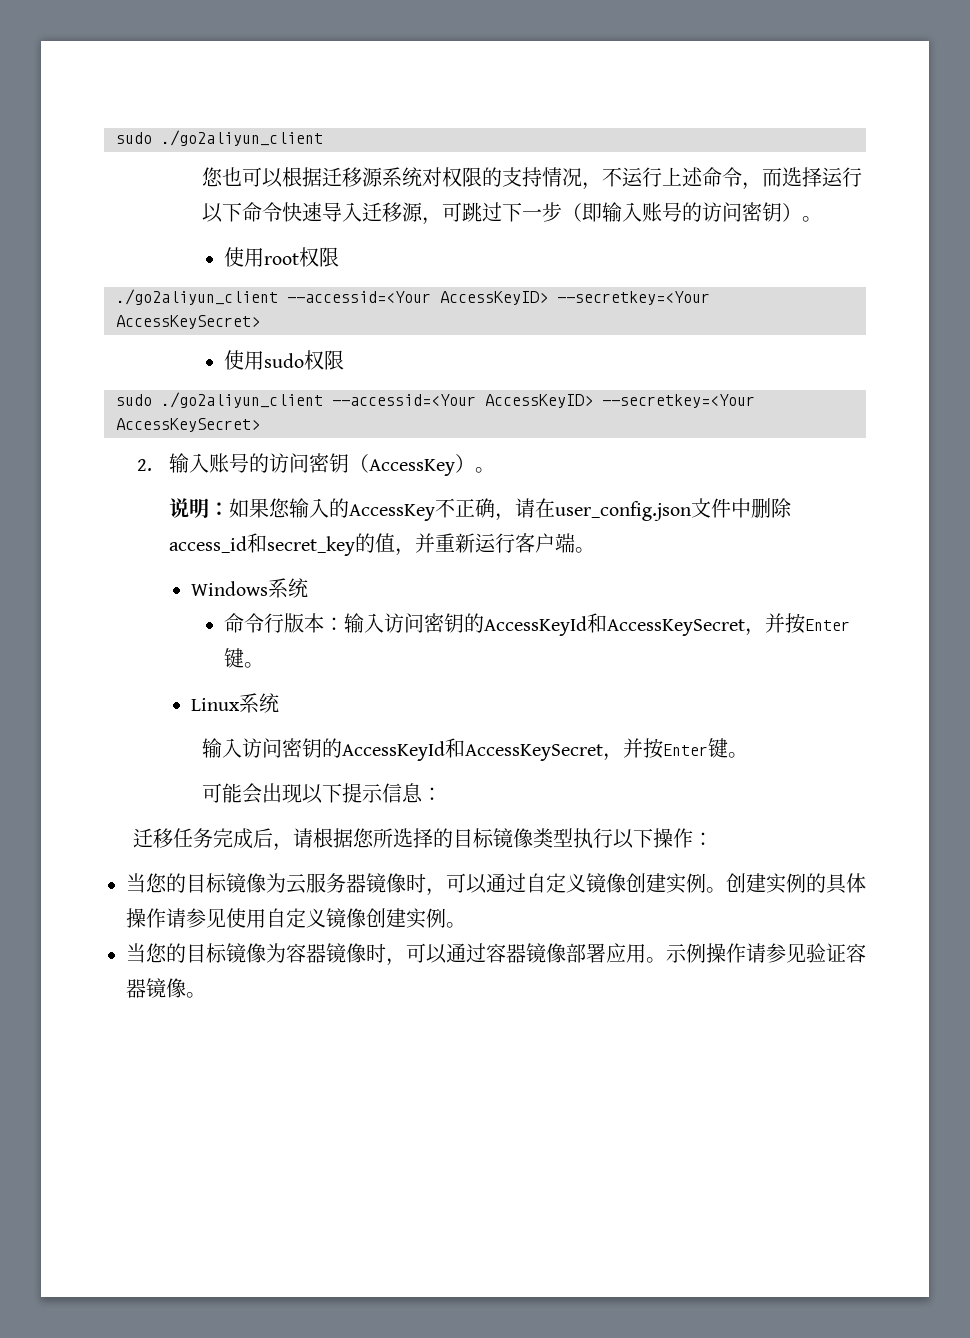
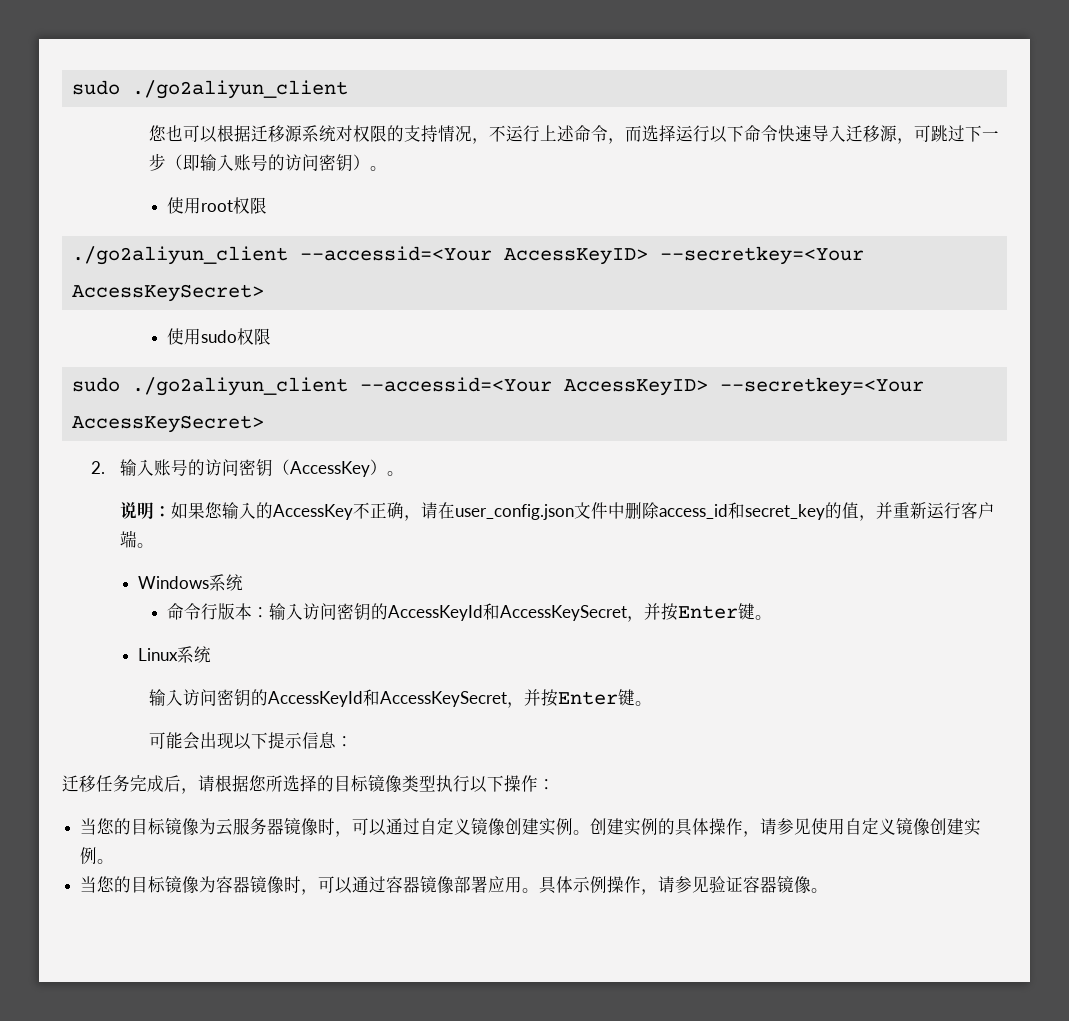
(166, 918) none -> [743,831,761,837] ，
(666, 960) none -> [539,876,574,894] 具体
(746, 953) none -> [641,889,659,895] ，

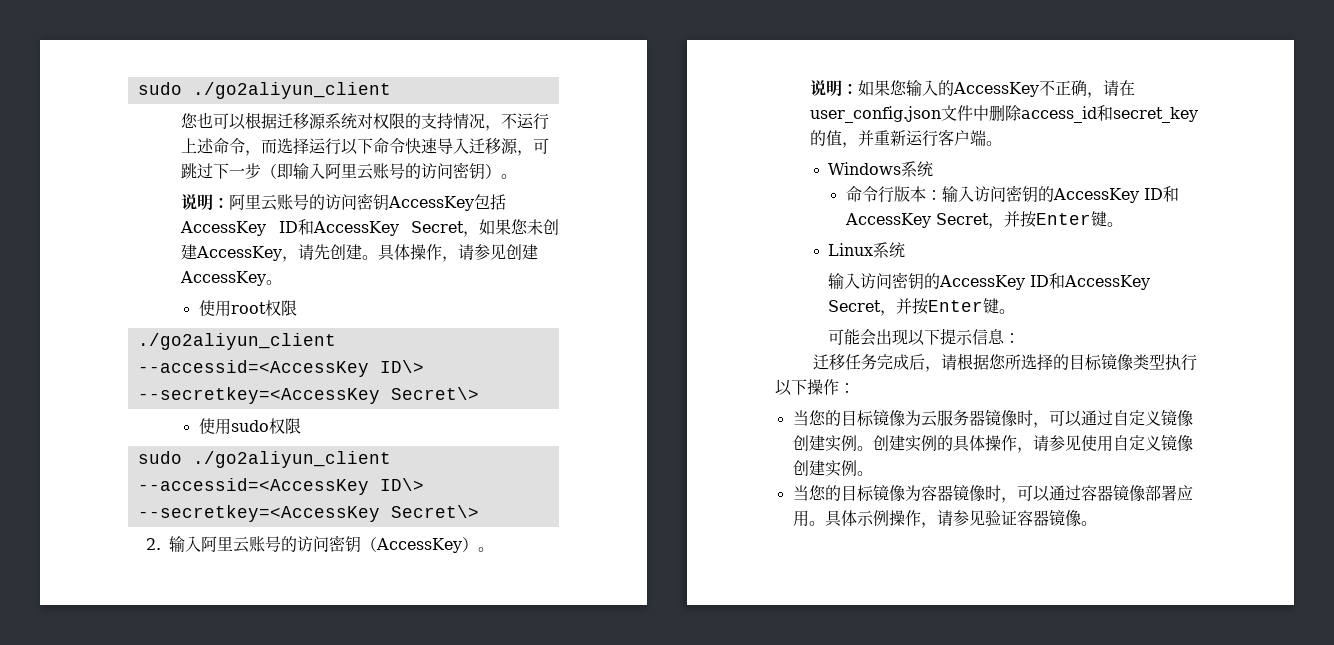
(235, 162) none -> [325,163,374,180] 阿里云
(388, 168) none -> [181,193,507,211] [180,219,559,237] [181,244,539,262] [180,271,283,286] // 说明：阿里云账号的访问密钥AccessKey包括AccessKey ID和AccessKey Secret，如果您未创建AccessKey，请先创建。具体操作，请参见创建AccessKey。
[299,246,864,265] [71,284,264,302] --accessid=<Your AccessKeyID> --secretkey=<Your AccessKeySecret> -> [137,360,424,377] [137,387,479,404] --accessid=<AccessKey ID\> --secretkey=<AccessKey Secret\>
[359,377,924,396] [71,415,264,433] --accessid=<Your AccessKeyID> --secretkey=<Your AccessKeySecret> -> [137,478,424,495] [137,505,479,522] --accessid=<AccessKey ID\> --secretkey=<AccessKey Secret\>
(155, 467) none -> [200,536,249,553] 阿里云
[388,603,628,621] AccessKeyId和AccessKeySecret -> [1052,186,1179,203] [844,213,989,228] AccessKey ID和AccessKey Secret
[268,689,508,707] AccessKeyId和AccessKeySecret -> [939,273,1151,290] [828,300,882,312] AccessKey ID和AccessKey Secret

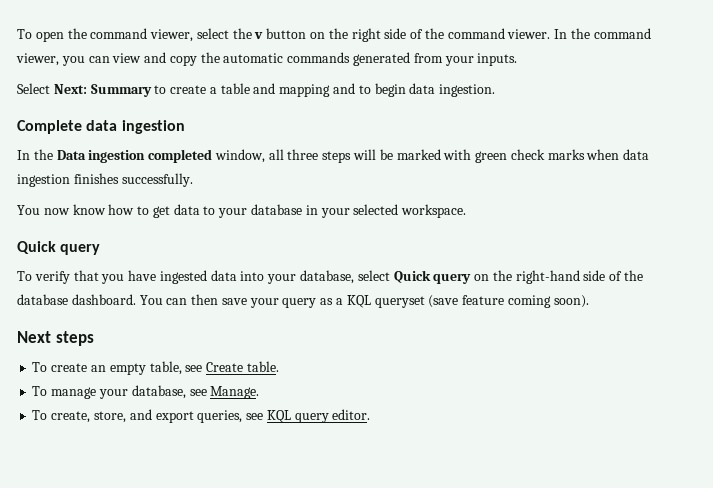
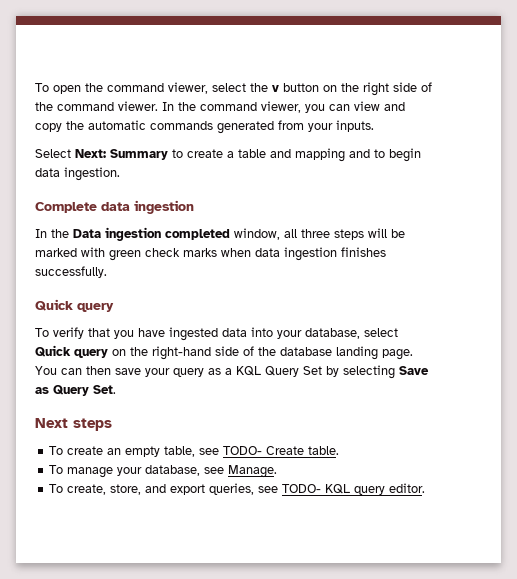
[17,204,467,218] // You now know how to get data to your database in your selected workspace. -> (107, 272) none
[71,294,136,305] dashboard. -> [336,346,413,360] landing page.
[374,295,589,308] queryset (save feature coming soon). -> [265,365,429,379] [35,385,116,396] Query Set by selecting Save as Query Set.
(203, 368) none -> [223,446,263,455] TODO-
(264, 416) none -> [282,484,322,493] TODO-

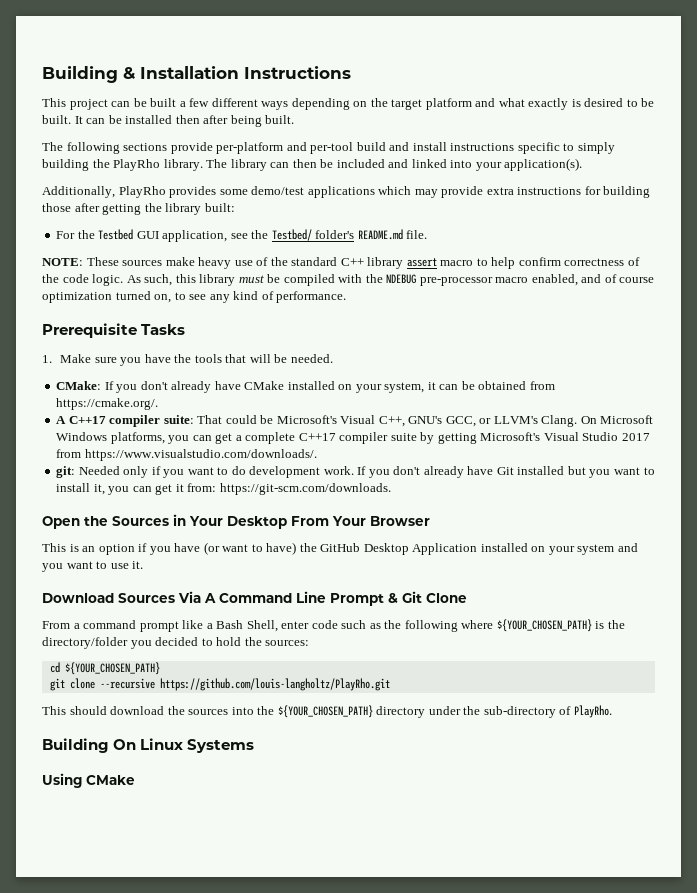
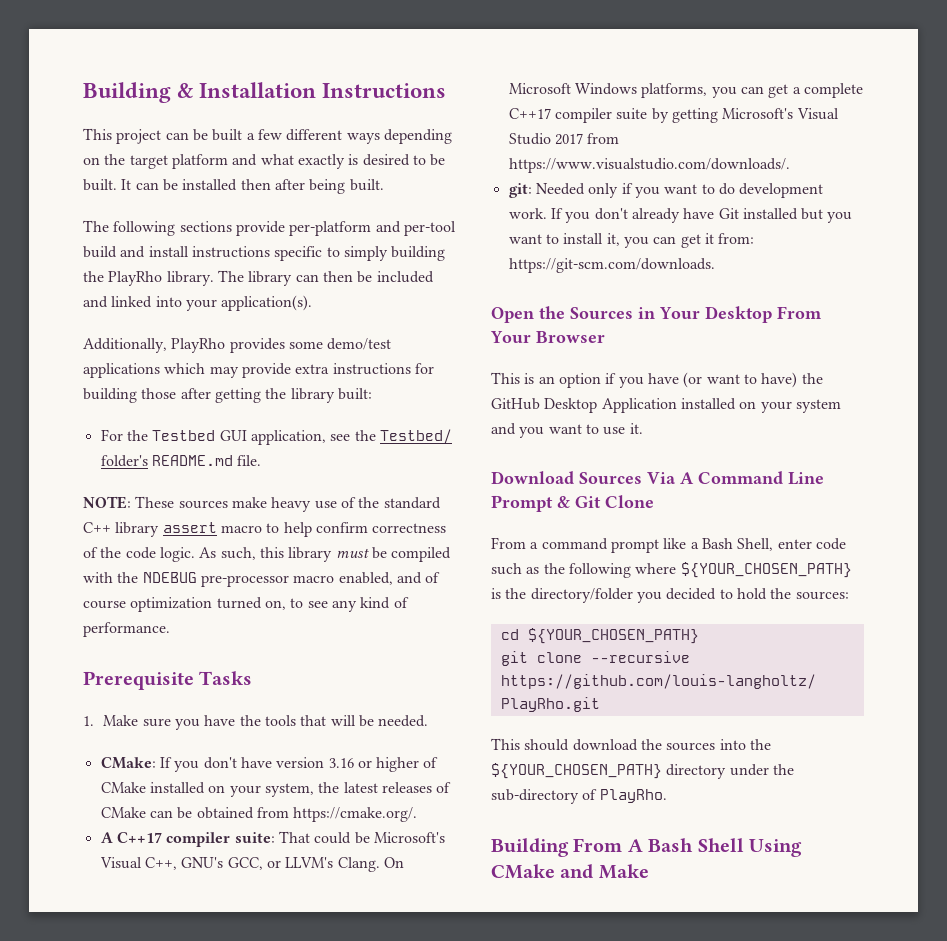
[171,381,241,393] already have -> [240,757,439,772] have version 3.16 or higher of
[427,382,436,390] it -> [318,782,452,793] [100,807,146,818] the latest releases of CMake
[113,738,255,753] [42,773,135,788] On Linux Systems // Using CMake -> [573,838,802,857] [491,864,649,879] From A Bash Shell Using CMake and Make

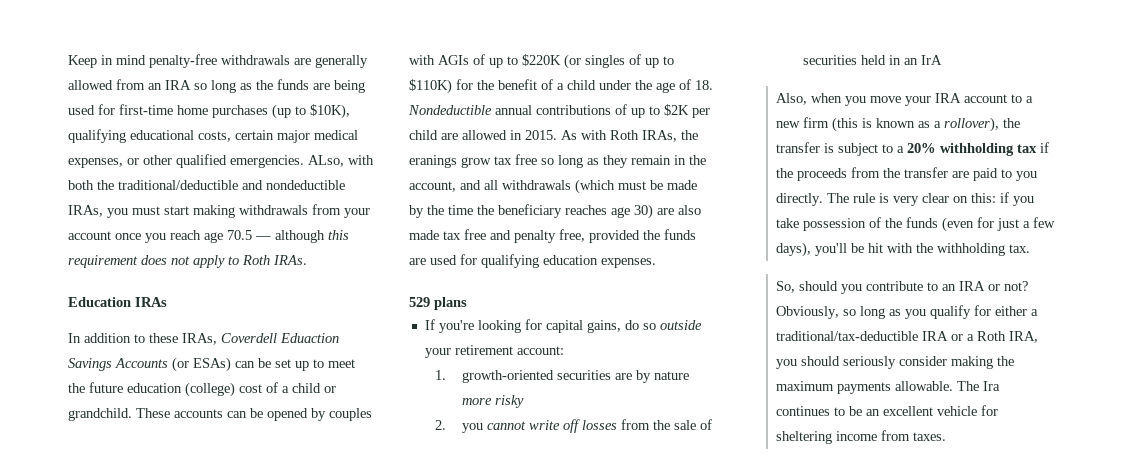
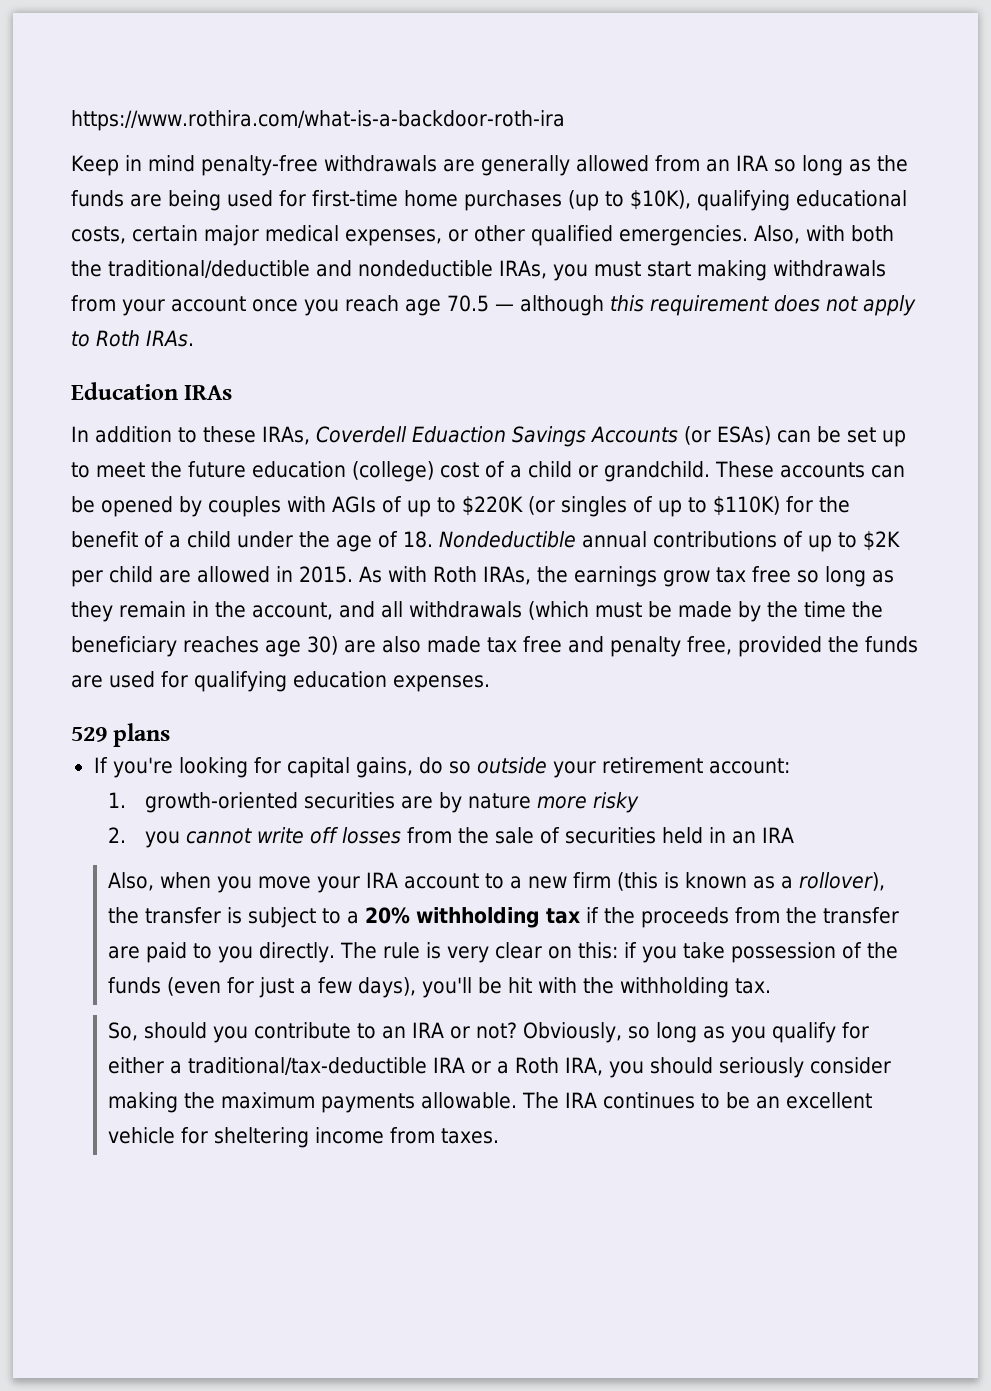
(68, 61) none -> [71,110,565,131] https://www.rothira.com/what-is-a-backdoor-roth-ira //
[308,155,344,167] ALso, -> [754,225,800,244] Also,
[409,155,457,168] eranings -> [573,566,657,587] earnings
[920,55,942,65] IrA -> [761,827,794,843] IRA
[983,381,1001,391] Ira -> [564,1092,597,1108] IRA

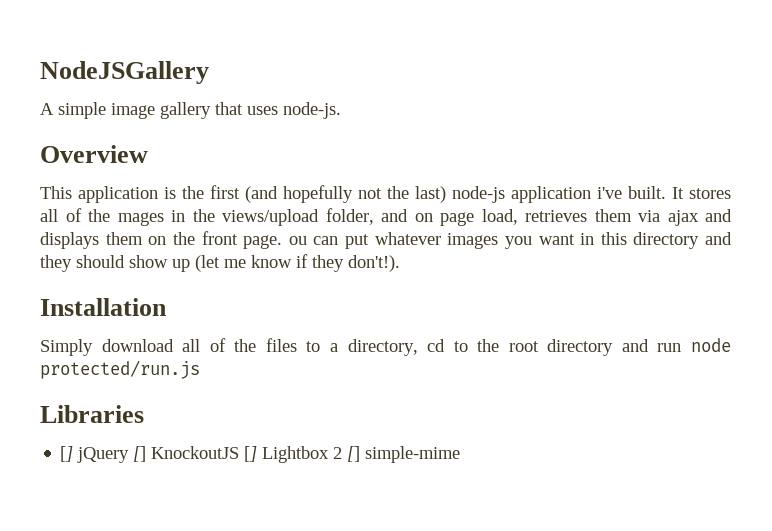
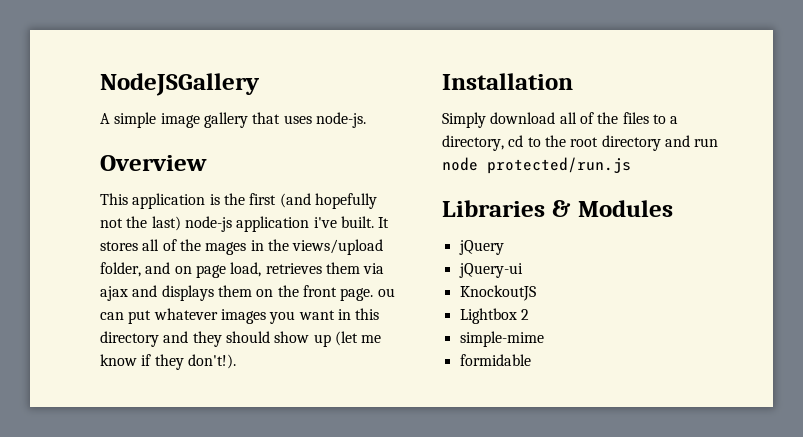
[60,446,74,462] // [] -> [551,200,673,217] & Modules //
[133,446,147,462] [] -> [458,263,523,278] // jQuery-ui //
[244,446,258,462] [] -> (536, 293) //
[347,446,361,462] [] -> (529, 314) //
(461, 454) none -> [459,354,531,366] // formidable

——

Copy only these lines from the records above, exactly: the one with "[427,382,436,390] it ->", the one with "[60,446,74,462] // []", and those between. Skip the pictures.

[427,382,436,390] it -> [318,782,452,793] [100,807,146,818] the latest releases of CMake
[113,738,255,753] [42,773,135,788] On Linux Systems // Using CMake -> [573,838,802,857] [491,864,649,879] From A Bash Shell Using CMake and Make

(68, 61) none -> [71,110,565,131] https://www.rothira.com/what-is-a-backdoor-roth-ira //
[308,155,344,167] ALso, -> [754,225,800,244] Also,
[409,155,457,168] eranings -> [573,566,657,587] earnings
[920,55,942,65] IrA -> [761,827,794,843] IRA
[983,381,1001,391] Ira -> [564,1092,597,1108] IRA

[60,446,74,462] // [] -> [551,200,673,217] & Modules //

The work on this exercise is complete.